- [WORK INSTRUCTIONS]
An exact repetition of the data is required; no picture should appear in it.

- [EXERCISE MATERIALS]
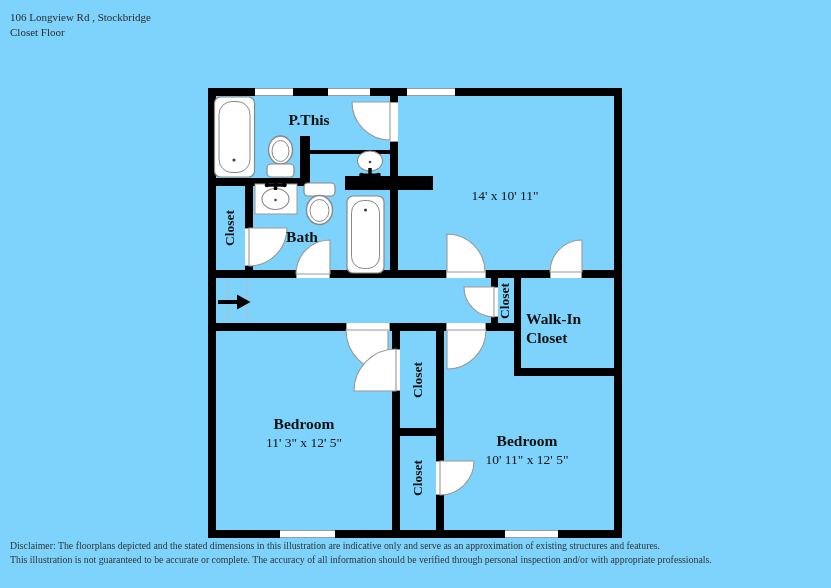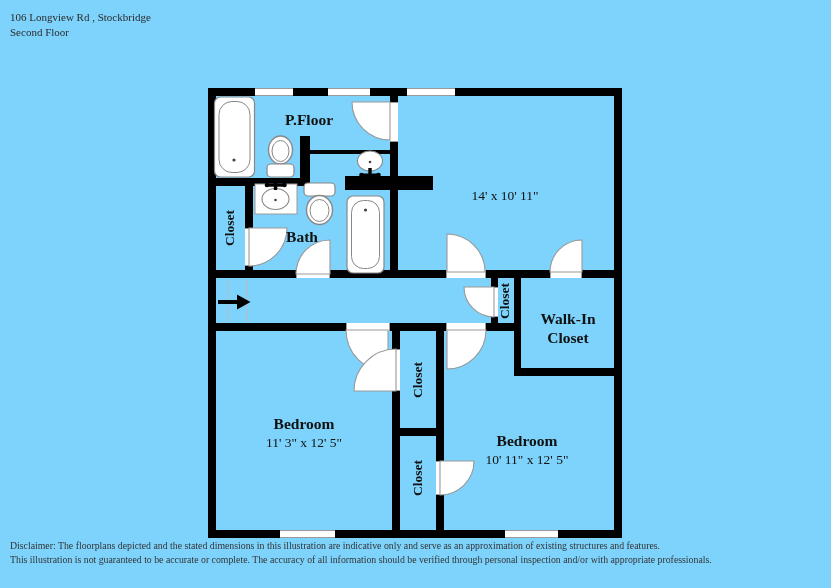--- a/index.html
+++ b/index.html
@@ -8,32 +8,32 @@
   .wall{position:absolute;background:#000;}
   .gap-h{position:absolute;background:#fff;border-left:1px solid #9a9a9a;border-right:1px solid #9a9a9a;box-sizing:border-box;}
   .gap-v{position:absolute;background:#fff;border-top:1px solid #9a9a9a;border-bottom:1px solid #9a9a9a;box-sizing:border-box;}
   .window{position:absolute;background:#fff;border-top:1px solid #9a9a9a;border-bottom:1px solid #9a9a9a;box-sizing:border-box;}
   .room-label{position:absolute;transform:translate(-50%,-50%);font-weight:bold;font-size:15.5px;
               color:#111;white-space:nowrap;text-align:center;}
   .dims-label{position:absolute;transform:translate(-50%,-50%);font-size:13.5px;color:#111;white-space:nowrap;}
   .closet-label{position:absolute;transform:translate(-50%,-50%) rotate(-90deg);font-weight:bold;
                 font-size:13.5px;color:#111;white-space:nowrap;}
   .walkin-label{position:absolute;transform:translate(-50%,-50%);font-weight:bold;font-size:15.5px;
-                color:#111;text-align:center;width:84px;line-height:1.2;}
+                color:#111;text-align:left;width:84px;line-height:1.2;}
   .hdr{position:absolute;left:10px;font-size:11px;color:#2b2b2b;}
   .disc{position:absolute;left:10px;font-size:9.8px;color:#333;white-space:nowrap;}
   svg.overlay{position:absolute;left:0;top:0;pointer-events:none;}
 </style>
 </head>
 <body>
 
 <div id="stage">
 
   <div class="hdr" style="top:11px;">106 Longview Rd , Stockbridge</div>
-  <div class="hdr" style="top:26px;">Second Floor</div>
+  <div class="hdr" style="top:26px;">Closet Floor</div>
 
   <div>
 
     <div class="wall" style="left:208px;top:88px;width:414px;height:8px;"></div>
     <div class="wall" style="left:208px;top:530px;width:414px;height:8px;"></div>
     <div class="wall" style="left:208px;top:88px;width:8px;height:450px;"></div>
     <div class="wall" style="left:614px;top:88px;width:8px;height:450px;"></div>
 
     <div class="wall" style="left:208px;top:178px;width:94px;height:8px;"></div>
     <div class="wall" style="left:300px;top:136px;width:10px;height:50px;"></div>
@@ -139,21 +139,21 @@
       <rect x="255" y="184" width="42" height="30" fill="#fff" stroke="#999" stroke-width="1"></rect>
       <ellipse cx="275.5" cy="199" rx="13.5" ry="10.5" fill="#fff" stroke="#888" stroke-width="1.1"></ellipse>
       <circle cx="275.5" cy="200" r="1.3" fill="#444"></circle>
       <rect x="273.8" y="179" width="3.4" height="11" fill="#000"></rect>
       <rect x="265.5" y="183.5" width="20" height="3.2" fill="#000"></rect>
       <circle cx="267" cy="185" r="2.3" fill="#000"></circle>
       <circle cx="284.5" cy="185" r="2.3" fill="#000"></circle>
     </g>
   </svg>
 
-  <div class="room-label" style="left:309px;top:120px;">P.Floor</div>
+  <div class="room-label" style="left:309px;top:120px;">P.This</div>
 
   <div class="dims-label" style="left:505px;top:196px;">14' x 10' 11"</div>
 
   <div class="closet-label" style="left:230px;top:228px;">Closet</div>
 
   <div class="room-label" style="left:302px;top:237px;text-align:right;">Bath</div>
 
   <div class="closet-label" style="left:505px;top:301px;">Closet</div>
 
   <div class="walkin-label" style="left:568px;top:329px;">Walk-In Closet</div>

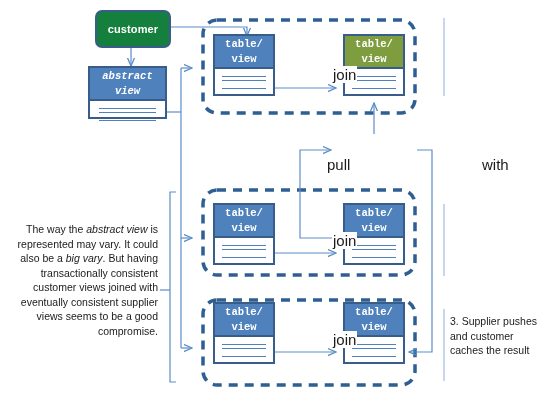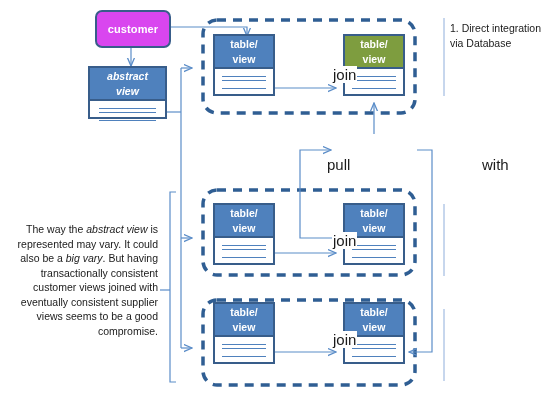--- a/index.html
+++ b/index.html
@@ -16,29 +16,30 @@
   
   .proc{
     position:absolute;
     border-radius:7px;
     display:flex;align-items:center;justify-content:center;
     color:#ffffff;
     font-size:11px;
     font-weight:bold;
     letter-spacing:0.1px;
   }
-  .proc.blue{background:#d946ef;border:2px solid #385D8A;}
+  .proc.blue{background:#15803d;border:2px solid #385D8A;}
   .proc.green{background:#7E9D3F;border:2px solid #4F6228;}
 
   
   .ent{
     position:absolute;
     border:2px solid #385D8A;
     background:#ffffff;
     box-sizing:border-box;
+    font-family:Liberation Mono, monospace;
   }
   .ent .hd{
     height:31px;
     background:#4F81BD;
     color:#ffffff;
     font-size:10.5px;
     font-weight:bold;
     line-height:15px;
     display:flex;flex-direction:column;
     align-items:center;justify-content:center;
@@ -236,21 +237,21 @@
       <i class="l2"></i>
       <i class="l3"></i>
     </div>
   </div>
 
   <div class="edgelabel" style="left:292px;top:331px;">join</div>
 
   <div class="edgelabel" style="left:286px;top:156px;">pull</div>
   <div class="edgelabel" style="left:441px;top:156px;">with</div>
 
-  <div class="txt" style="left:450px;top:21px;width:94px;">1. Direct integration via Database</div>
-
-
+
+
+  <div class="txt" style="left:450px;top:314px;width:94px;">3. Supplier pushes and customer caches the result</div>
 
   <div class="txt right" style="left:6px;top:222px;width:152px;">
     <span>The way the </span><em>abstract view</em><span> is represented may vary. It could also be a </span><em>big vary</em><span>. But having transactionally consistent customer views joined with eventually consistent supplier views seems to be a good compromise.</span>
   </div>
 
 </div>
 
 </body></html>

- [RESPONSE TO THE TASK]
--- a/index.html
+++ b/index.html
@@ -8,32 +8,32 @@
   .wall{position:absolute;background:#000;}
   .gap-h{position:absolute;background:#fff;border-left:1px solid #9a9a9a;border-right:1px solid #9a9a9a;box-sizing:border-box;}
   .gap-v{position:absolute;background:#fff;border-top:1px solid #9a9a9a;border-bottom:1px solid #9a9a9a;box-sizing:border-box;}
   .window{position:absolute;background:#fff;border-top:1px solid #9a9a9a;border-bottom:1px solid #9a9a9a;box-sizing:border-box;}
   .room-label{position:absolute;transform:translate(-50%,-50%);font-weight:bold;font-size:15.5px;
               color:#111;white-space:nowrap;text-align:center;}
   .dims-label{position:absolute;transform:translate(-50%,-50%);font-size:13.5px;color:#111;white-space:nowrap;}
   .closet-label{position:absolute;transform:translate(-50%,-50%) rotate(-90deg);font-weight:bold;
                 font-size:13.5px;color:#111;white-space:nowrap;}
   .walkin-label{position:absolute;transform:translate(-50%,-50%);font-weight:bold;font-size:15.5px;
-                color:#111;text-align:center;width:84px;line-height:1.2;}
+                color:#111;text-align:left;width:84px;line-height:1.2;}
   .hdr{position:absolute;left:10px;font-size:11px;color:#2b2b2b;}
   .disc{position:absolute;left:10px;font-size:9.8px;color:#333;white-space:nowrap;}
   svg.overlay{position:absolute;left:0;top:0;pointer-events:none;}
 </style>
 </head>
 <body>
 
 <div id="stage">
 
   <div class="hdr" style="top:11px;">106 Longview Rd , Stockbridge</div>
-  <div class="hdr" style="top:26px;">Second Floor</div>
+  <div class="hdr" style="top:26px;">Closet Floor</div>
 
   <div>
 
     <div class="wall" style="left:208px;top:88px;width:414px;height:8px;"></div>
     <div class="wall" style="left:208px;top:530px;width:414px;height:8px;"></div>
     <div class="wall" style="left:208px;top:88px;width:8px;height:450px;"></div>
     <div class="wall" style="left:614px;top:88px;width:8px;height:450px;"></div>
 
     <div class="wall" style="left:208px;top:178px;width:94px;height:8px;"></div>
     <div class="wall" style="left:300px;top:136px;width:10px;height:50px;"></div>
@@ -139,21 +139,21 @@
       <rect x="255" y="184" width="42" height="30" fill="#fff" stroke="#999" stroke-width="1"></rect>
       <ellipse cx="275.5" cy="199" rx="13.5" ry="10.5" fill="#fff" stroke="#888" stroke-width="1.1"></ellipse>
       <circle cx="275.5" cy="200" r="1.3" fill="#444"></circle>
       <rect x="273.8" y="179" width="3.4" height="11" fill="#000"></rect>
       <rect x="265.5" y="183.5" width="20" height="3.2" fill="#000"></rect>
       <circle cx="267" cy="185" r="2.3" fill="#000"></circle>
       <circle cx="284.5" cy="185" r="2.3" fill="#000"></circle>
     </g>
   </svg>
 
-  <div class="room-label" style="left:309px;top:120px;">P.Floor</div>
+  <div class="room-label" style="left:309px;top:120px;">P.This</div>
 
   <div class="dims-label" style="left:505px;top:196px;">14' x 10' 11"</div>
 
   <div class="closet-label" style="left:230px;top:228px;">Closet</div>
 
   <div class="room-label" style="left:302px;top:237px;text-align:right;">Bath</div>
 
   <div class="closet-label" style="left:505px;top:301px;">Closet</div>
 
   <div class="walkin-label" style="left:568px;top:329px;">Walk-In Closet</div>

--- a/index.html
+++ b/index.html
@@ -16,29 +16,30 @@
   
   .proc{
     position:absolute;
     border-radius:7px;
     display:flex;align-items:center;justify-content:center;
     color:#ffffff;
     font-size:11px;
     font-weight:bold;
     letter-spacing:0.1px;
   }
-  .proc.blue{background:#d946ef;border:2px solid #385D8A;}
+  .proc.blue{background:#15803d;border:2px solid #385D8A;}
   .proc.green{background:#7E9D3F;border:2px solid #4F6228;}
 
   
   .ent{
     position:absolute;
     border:2px solid #385D8A;
     background:#ffffff;
     box-sizing:border-box;
+    font-family:Liberation Mono, monospace;
   }
   .ent .hd{
     height:31px;
     background:#4F81BD;
     color:#ffffff;
     font-size:10.5px;
     font-weight:bold;
     line-height:15px;
     display:flex;flex-direction:column;
     align-items:center;justify-content:center;
@@ -236,21 +237,21 @@
       <i class="l2"></i>
       <i class="l3"></i>
     </div>
   </div>
 
   <div class="edgelabel" style="left:292px;top:331px;">join</div>
 
   <div class="edgelabel" style="left:286px;top:156px;">pull</div>
   <div class="edgelabel" style="left:441px;top:156px;">with</div>
 
-  <div class="txt" style="left:450px;top:21px;width:94px;">1. Direct integration via Database</div>
-
-
+
+
+  <div class="txt" style="left:450px;top:314px;width:94px;">3. Supplier pushes and customer caches the result</div>
 
   <div class="txt right" style="left:6px;top:222px;width:152px;">
     <span>The way the </span><em>abstract view</em><span> is represented may vary. It could also be a </span><em>big vary</em><span>. But having transactionally consistent customer views joined with eventually consistent supplier views seems to be a good compromise.</span>
   </div>
 
 </div>
 
 </body></html>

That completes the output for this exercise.